_ABOUT THIS EXERCISE:_ Each line below that contains "width" should be counted; give the total alone.

_DATA FOR THIS EXERCISE:_
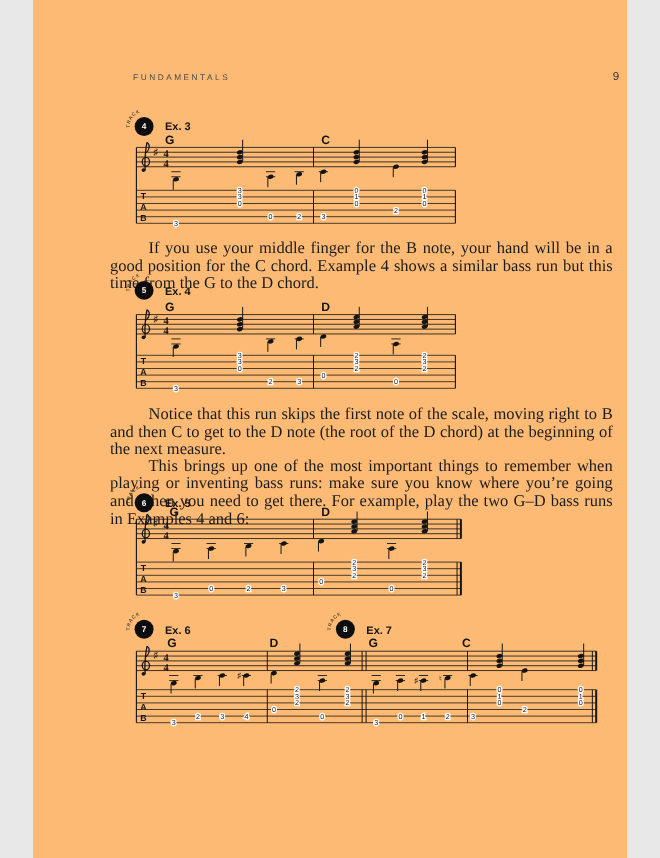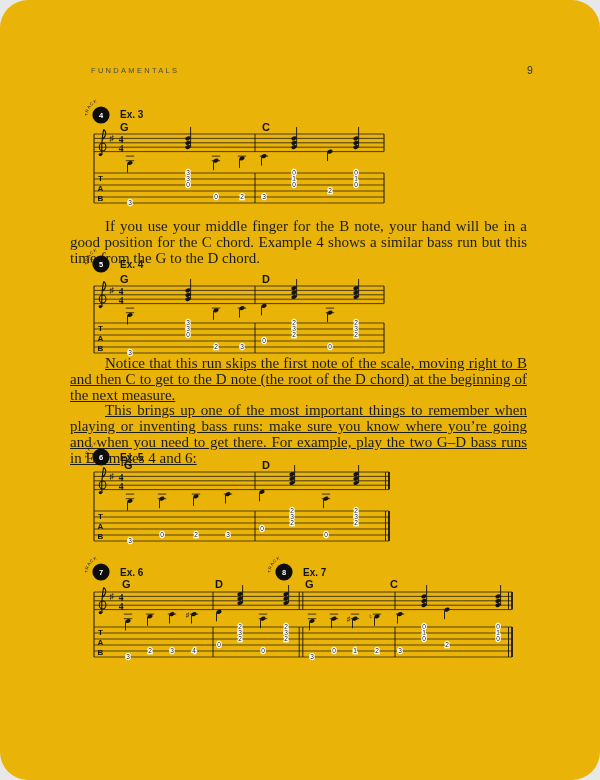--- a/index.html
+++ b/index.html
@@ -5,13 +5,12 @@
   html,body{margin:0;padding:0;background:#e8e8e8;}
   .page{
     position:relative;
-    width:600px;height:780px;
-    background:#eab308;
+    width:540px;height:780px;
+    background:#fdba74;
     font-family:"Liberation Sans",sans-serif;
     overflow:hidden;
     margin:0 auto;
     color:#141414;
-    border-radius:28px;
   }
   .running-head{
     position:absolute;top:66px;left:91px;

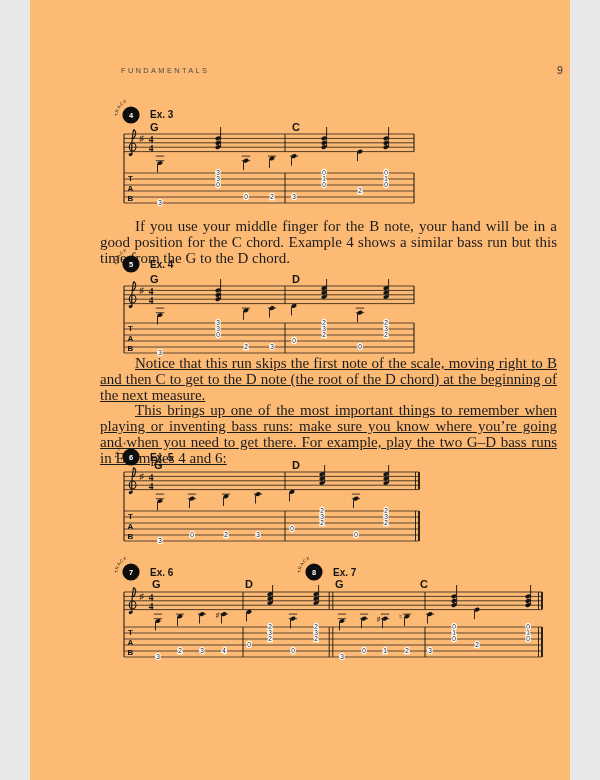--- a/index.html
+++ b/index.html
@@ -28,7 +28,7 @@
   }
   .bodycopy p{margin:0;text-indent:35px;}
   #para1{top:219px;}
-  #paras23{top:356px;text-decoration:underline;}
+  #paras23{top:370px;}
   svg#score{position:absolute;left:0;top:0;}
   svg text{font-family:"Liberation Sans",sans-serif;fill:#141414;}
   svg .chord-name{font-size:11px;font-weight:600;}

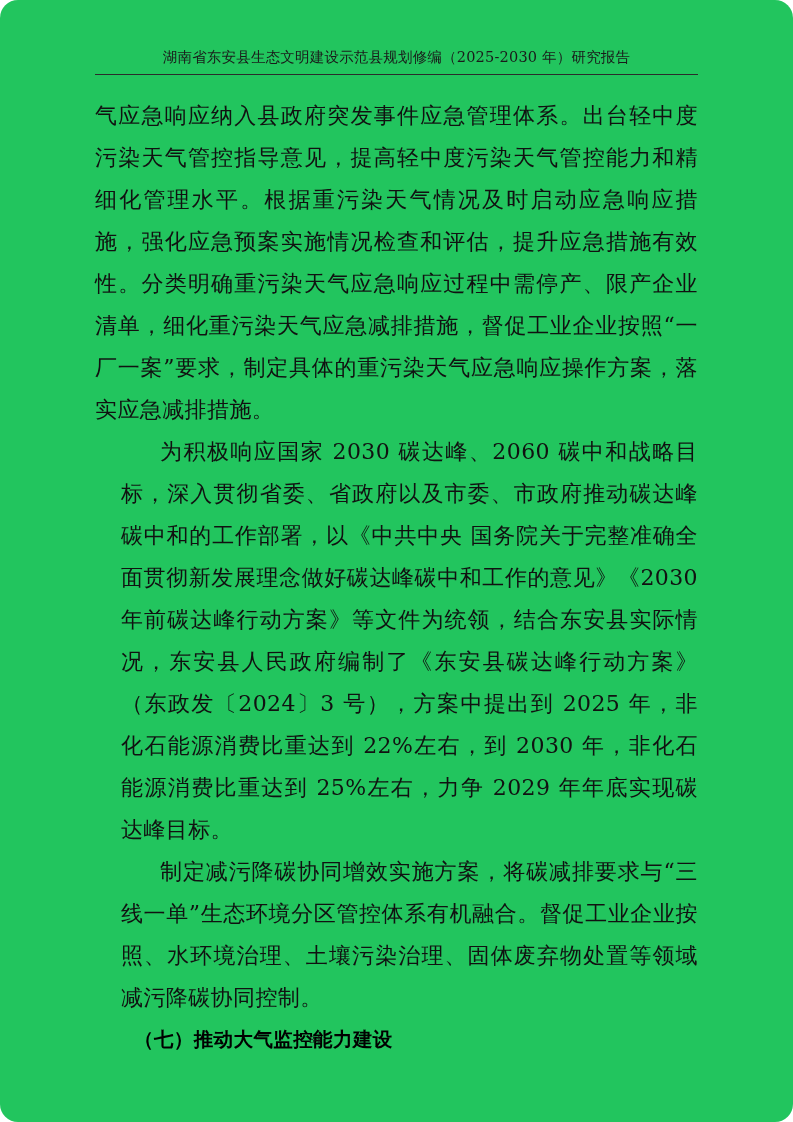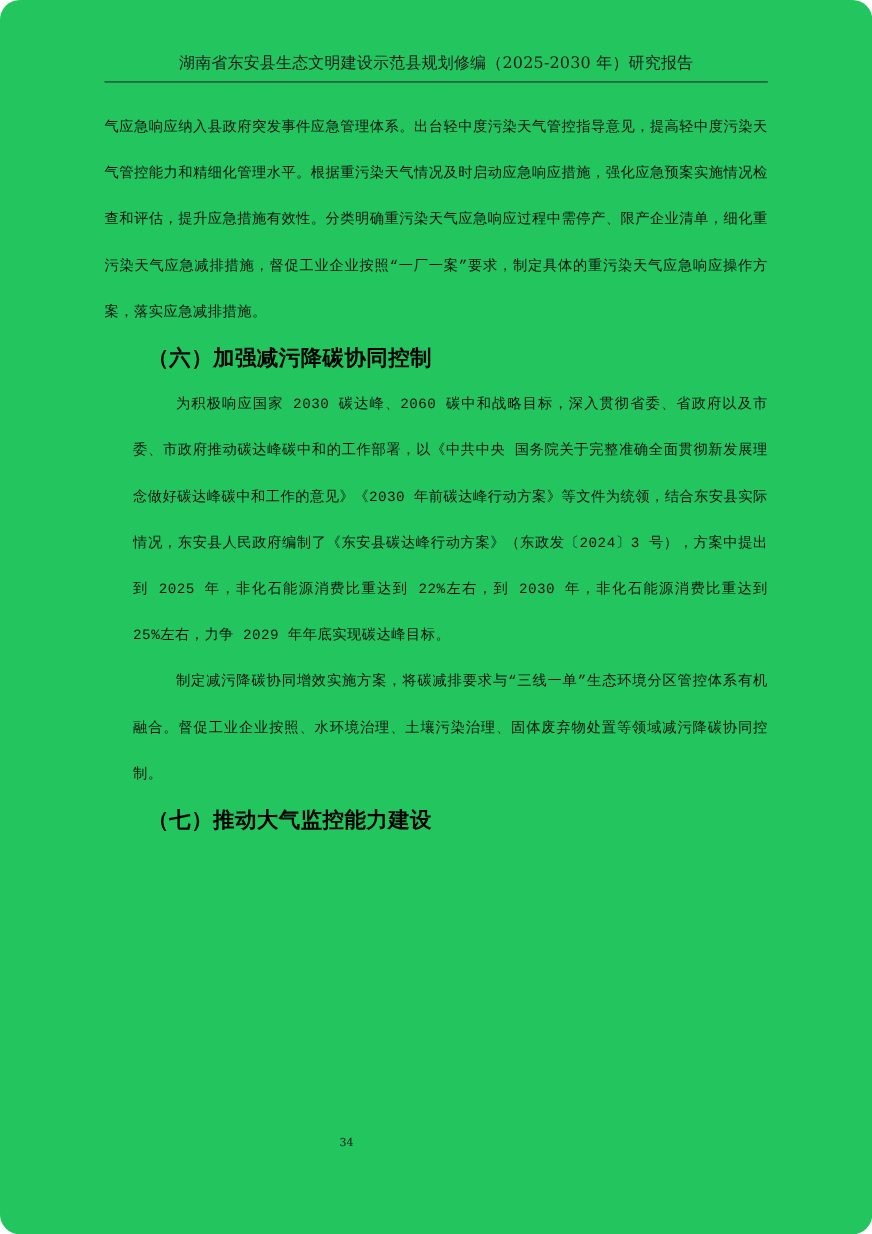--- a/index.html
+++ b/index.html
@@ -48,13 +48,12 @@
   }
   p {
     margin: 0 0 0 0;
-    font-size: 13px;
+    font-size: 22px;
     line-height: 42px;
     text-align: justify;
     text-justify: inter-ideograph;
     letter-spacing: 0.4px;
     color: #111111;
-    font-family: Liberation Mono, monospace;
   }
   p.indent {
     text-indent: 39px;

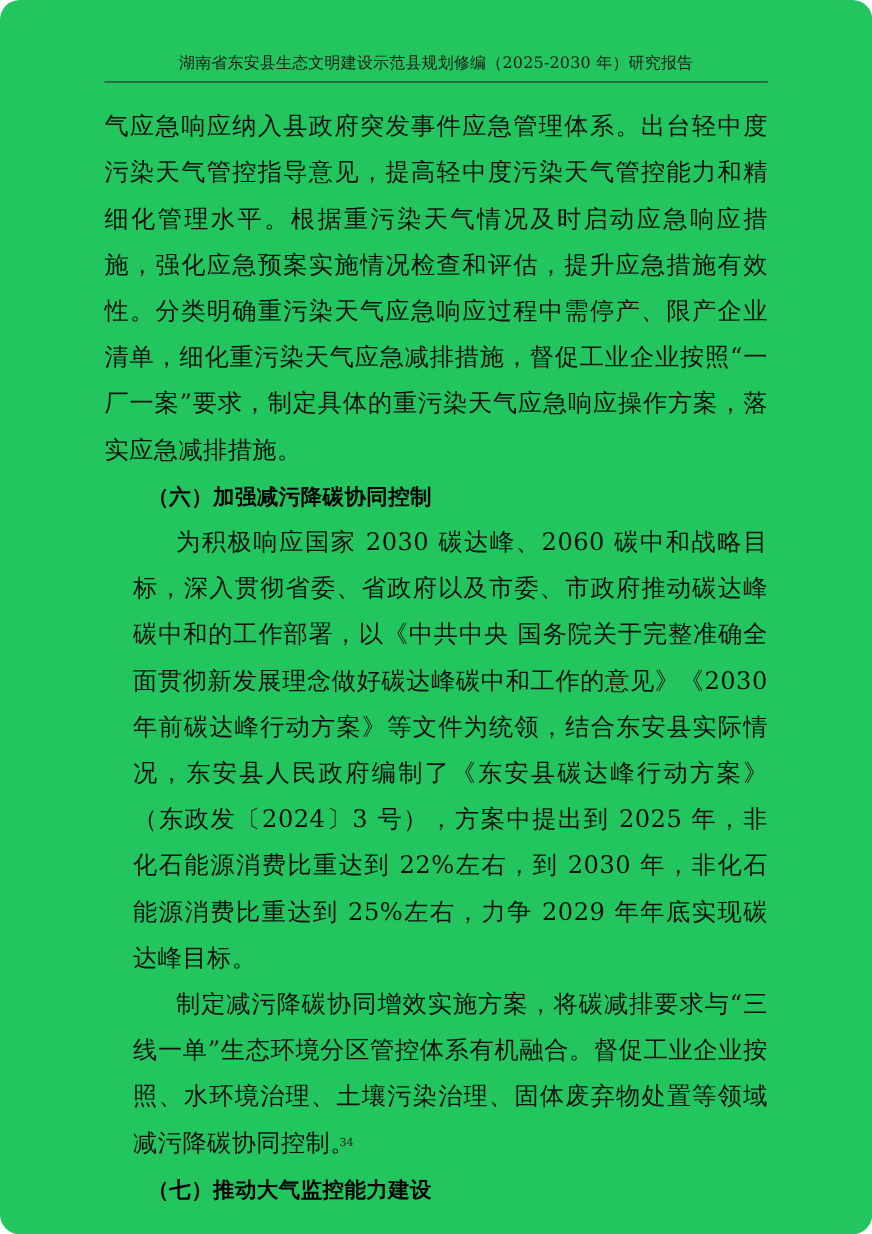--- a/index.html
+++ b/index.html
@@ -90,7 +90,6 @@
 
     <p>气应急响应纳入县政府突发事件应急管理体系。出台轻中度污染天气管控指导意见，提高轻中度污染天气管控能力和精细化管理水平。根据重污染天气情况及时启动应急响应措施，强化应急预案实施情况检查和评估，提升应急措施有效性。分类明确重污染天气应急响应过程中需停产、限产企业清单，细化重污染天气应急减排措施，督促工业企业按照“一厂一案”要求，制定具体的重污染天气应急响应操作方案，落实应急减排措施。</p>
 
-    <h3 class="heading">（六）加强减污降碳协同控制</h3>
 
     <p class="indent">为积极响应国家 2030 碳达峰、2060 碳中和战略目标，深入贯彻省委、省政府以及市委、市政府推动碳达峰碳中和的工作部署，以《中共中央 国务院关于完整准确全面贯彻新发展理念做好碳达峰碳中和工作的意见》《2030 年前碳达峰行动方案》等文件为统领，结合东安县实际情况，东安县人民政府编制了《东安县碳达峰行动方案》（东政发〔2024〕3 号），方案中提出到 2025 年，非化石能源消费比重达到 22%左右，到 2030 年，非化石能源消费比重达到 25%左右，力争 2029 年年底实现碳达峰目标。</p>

_TASK OUTPUT:_ 2